RE: BIDI IRI Display (was spoofing and IRIs)

From: Shawn Steele <Shawn.Steele@microsoft.com>
Date: Wed, 3 Mar 2010 17:12:57 +0000
To: Slim Amamou <slim@alixsys.com>, Larry Masinter <LMM@acm.org>
CC: "public-iri@w3.org" <public-iri@w3.org>, Peter Constable <petercon@microsoft.com>, " (unicode@unicode.org)" <unicode@unicode.org>
Message-ID: <E14011F8737B524BB564B05FF748464A0565993D@TK5EX14MBXC139.redmond.corp.microsoft.com>
> An IRI is a sequence of Unicode characters. Is there not
> already a well-defined way of converting a sequence of
> Unicode characters to a visual display?

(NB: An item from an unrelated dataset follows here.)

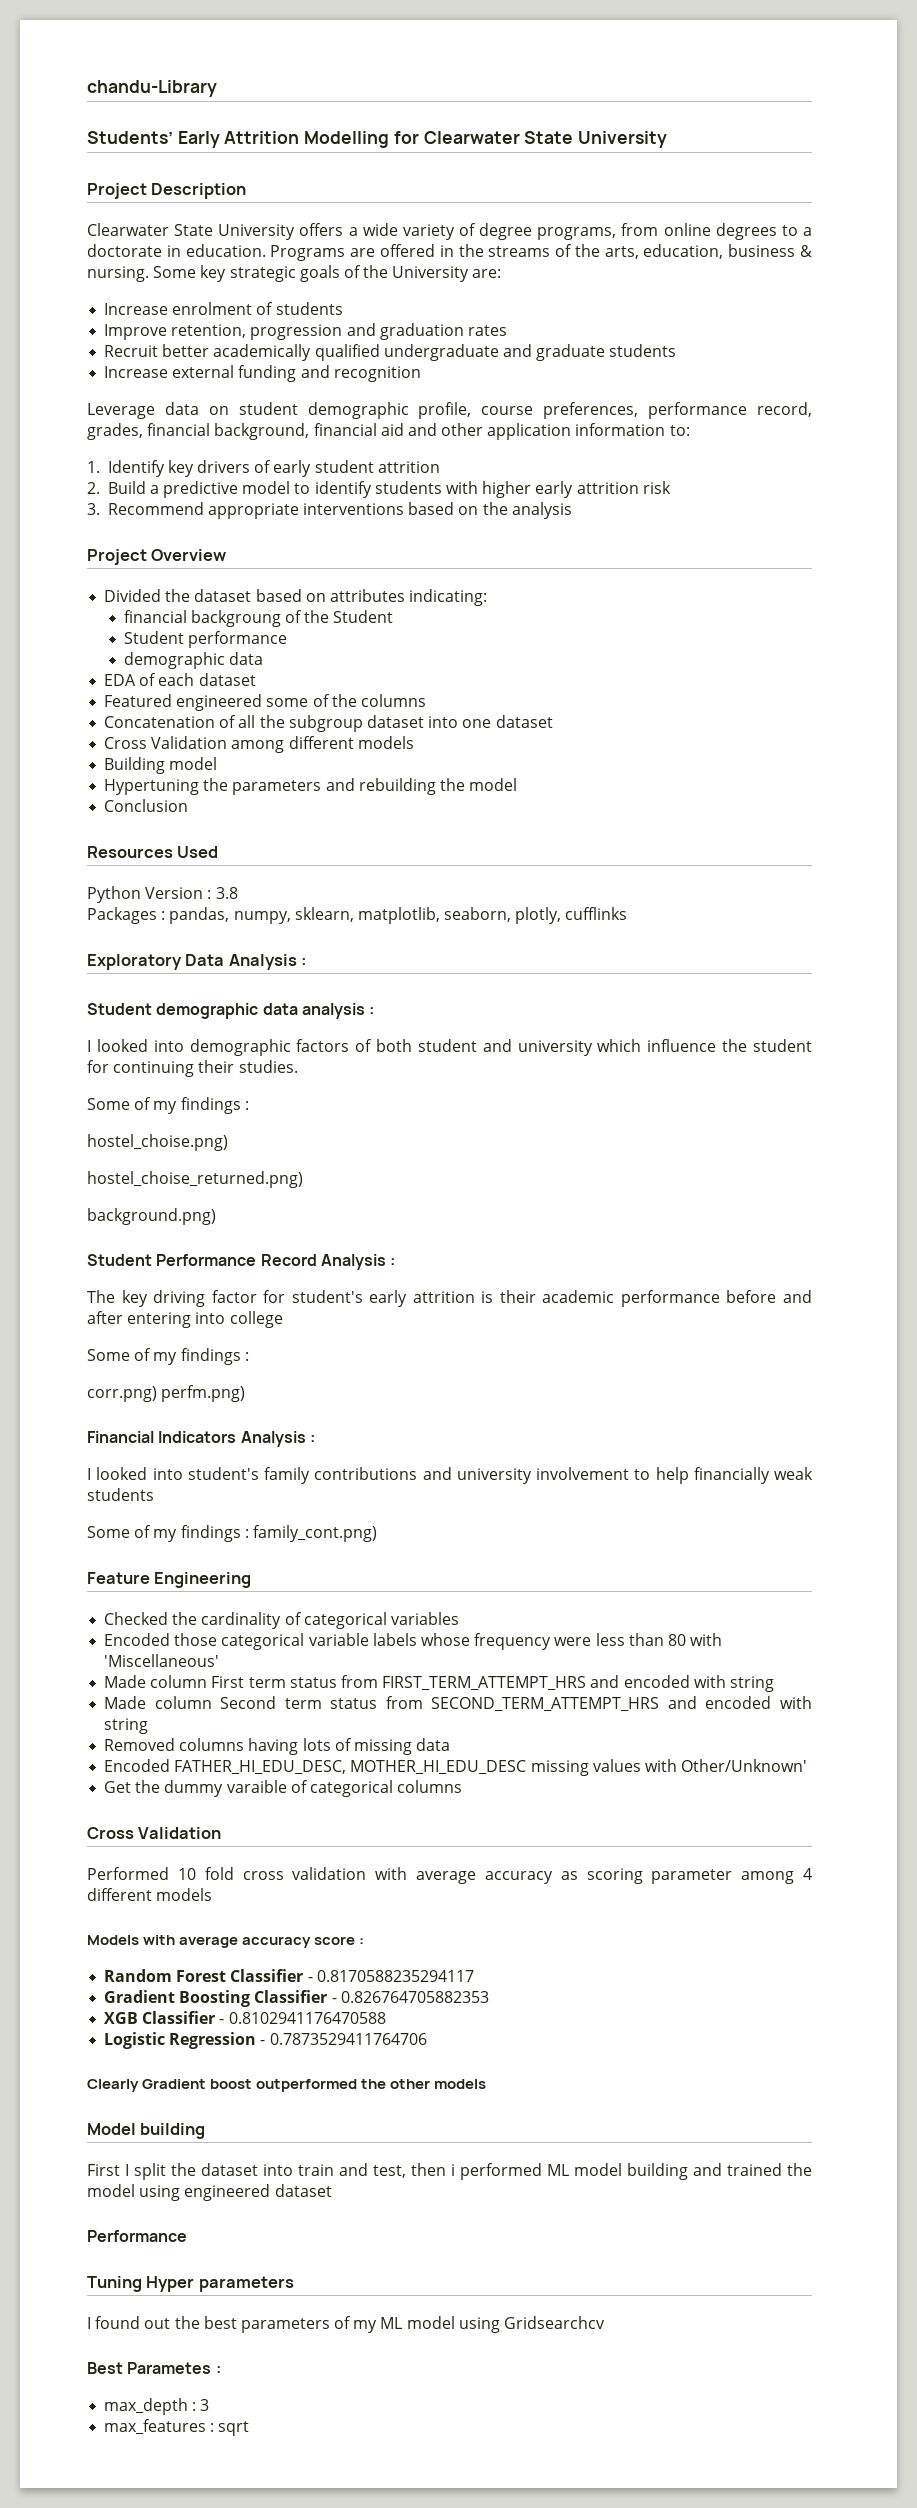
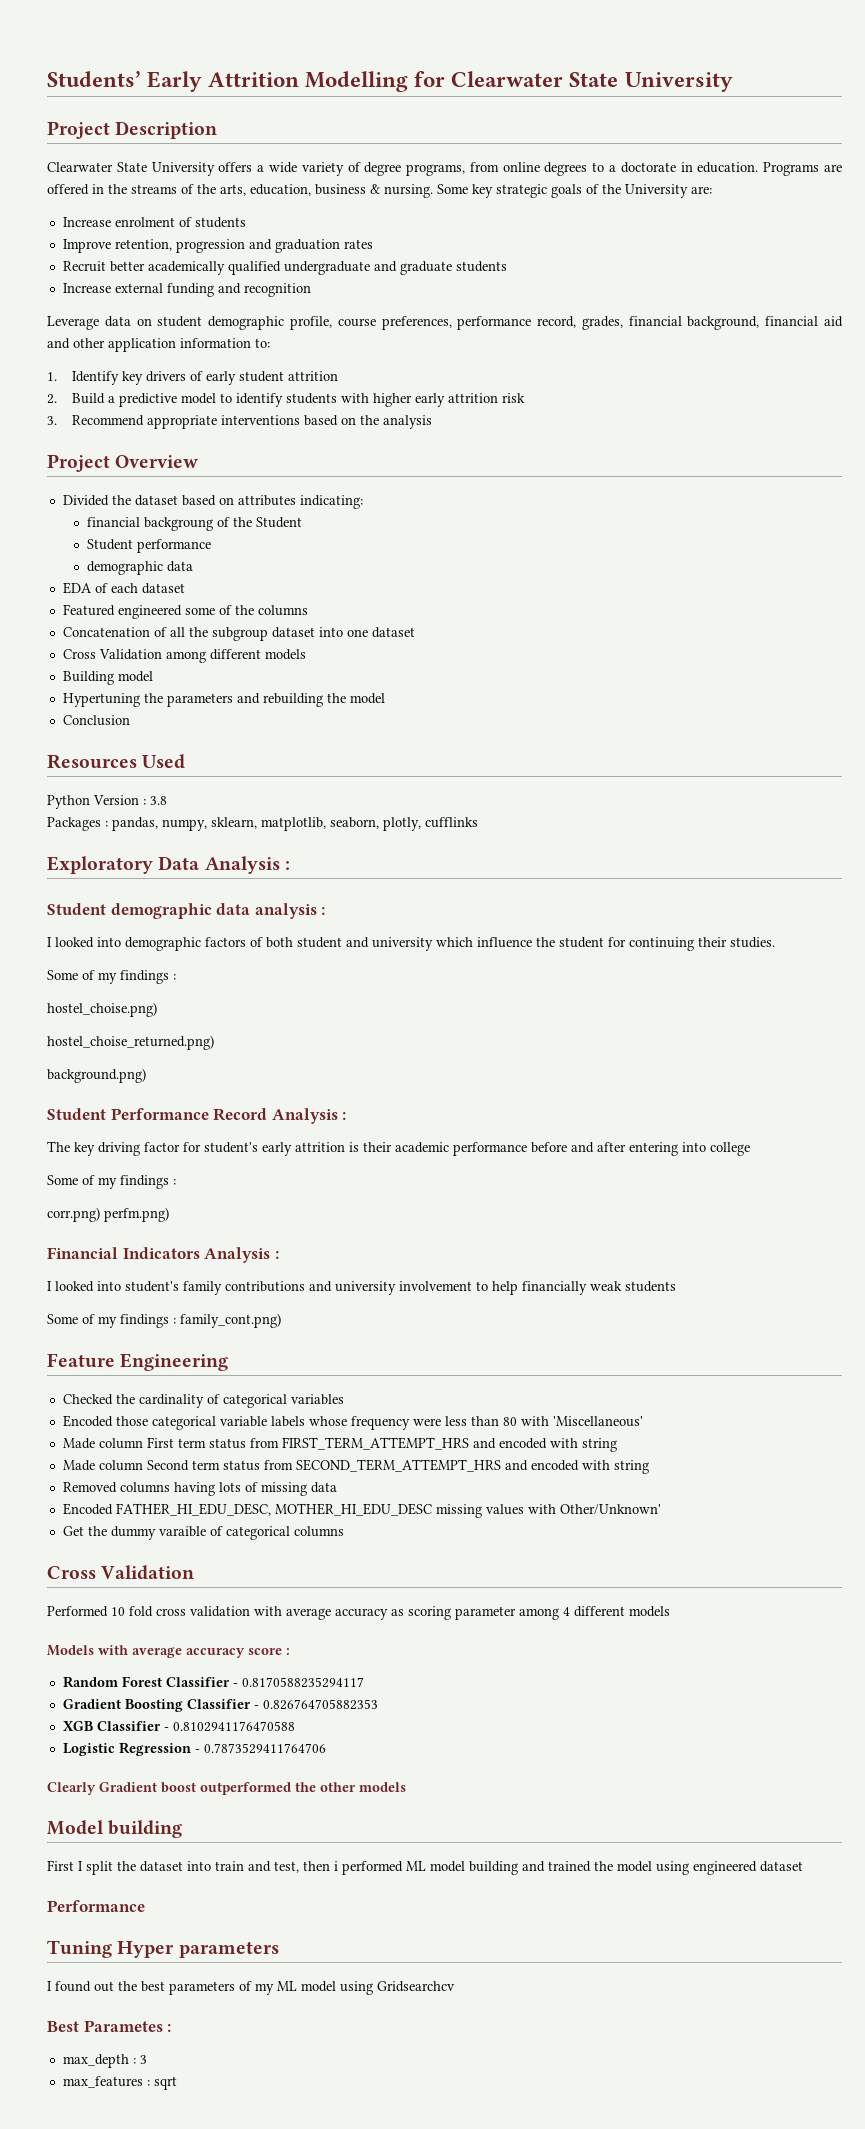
- chandu-Library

The problem (from my perspective at least) is that the Unicode BIDI rules are somewhat "generic".  Unicode expects things like / and . to be used in a context of same-script stuff, like a date, time or number.  IRIs use them as delimiters for a list of elements (labels in the domain name or folders in the path), in a hierarchical form.  The Unicode BIDI algorithm doesn't recognize that there's an underlying hierarchy, so it can end up "swapping" pieces in that hierarchy in some cases.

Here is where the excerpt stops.